Hahn seemed to downplay any worry over Santiago’s injury woes, declaring him 100 percent healthy and ready to compete for a long relief or spot starter role with the club.
“We saw first-hand how valuable he can potentially be in various roles, whether it’s in the rotation or the bullpen,” Hahn told the gaggle in Glendale. “[His] versatility certainly had an appeal to us and as a player we drafted and helped develop. We have a special fondness for Hector. He’s a tremendous, tremendous individual and a great fit in the clubhouse.”
Santiago has been a burr in the White Sox’s Hanes since leaving town, going 5-1 with a 1.59 ERA and 45 strikeouts in 45.1 innings over seven starts. Even last year, when the lefty was ailing, Santiago was brilliant vs. the South Siders, going 1-0 with a 1.32 ERA in two starts.
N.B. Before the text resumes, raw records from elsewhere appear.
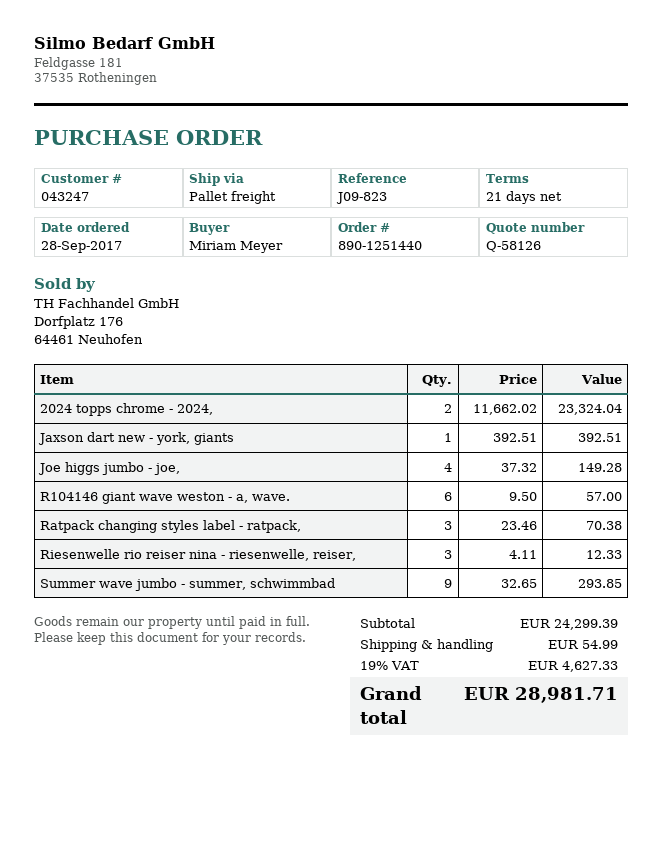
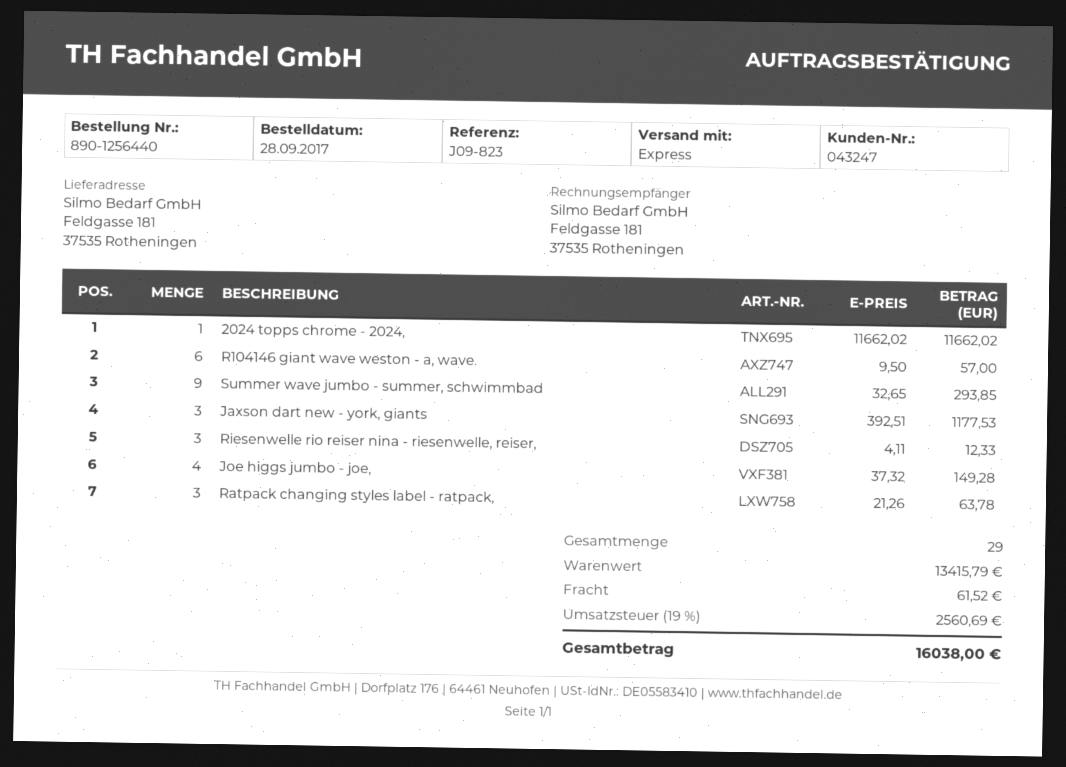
order number: 890-1251440 -> 890-1256440
shipping method: pallet freight -> express
2024 topps chrome - 2024,: 2 x 11662.02 = 23324.04 -> 1 x 11662.02 = 11662.02
Jaxson dart new - york, giants: 1 x 392.51 = 392.51 -> 3 x 392.51 = 1177.53
Ratpack changing styles label - ratpack,: 3 x 23.46 = 70.38 -> 3 x 21.26 = 63.78
subtotal: 24299.39 -> 13415.79
shipping: 54.99 -> 61.52
tax: 19% = 4627.33 -> 19% = 2560.69
total: 28981.71 -> 16038.00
Hahn likens Santiago to fellow returnee Miguel Gonazalez, specifically in the context of great “glue” guys for the clubhouse. That assessment is spot-on, as Santiago’s natural good vibrations and gregarious nature may provide sweet salve to some of this spring’s bitterest pills. Off the field, Santiago is the ideal “good veteran”: a player still young enough to reasonably contribute, yet a vet who should have no qualms with taking the piss out of a tense time or a struggling novice under his wing.
DulcetTones found Bump Bailey’s enormous ego every bit as off-putting as Mr. Blonde’s blunt psychopathy.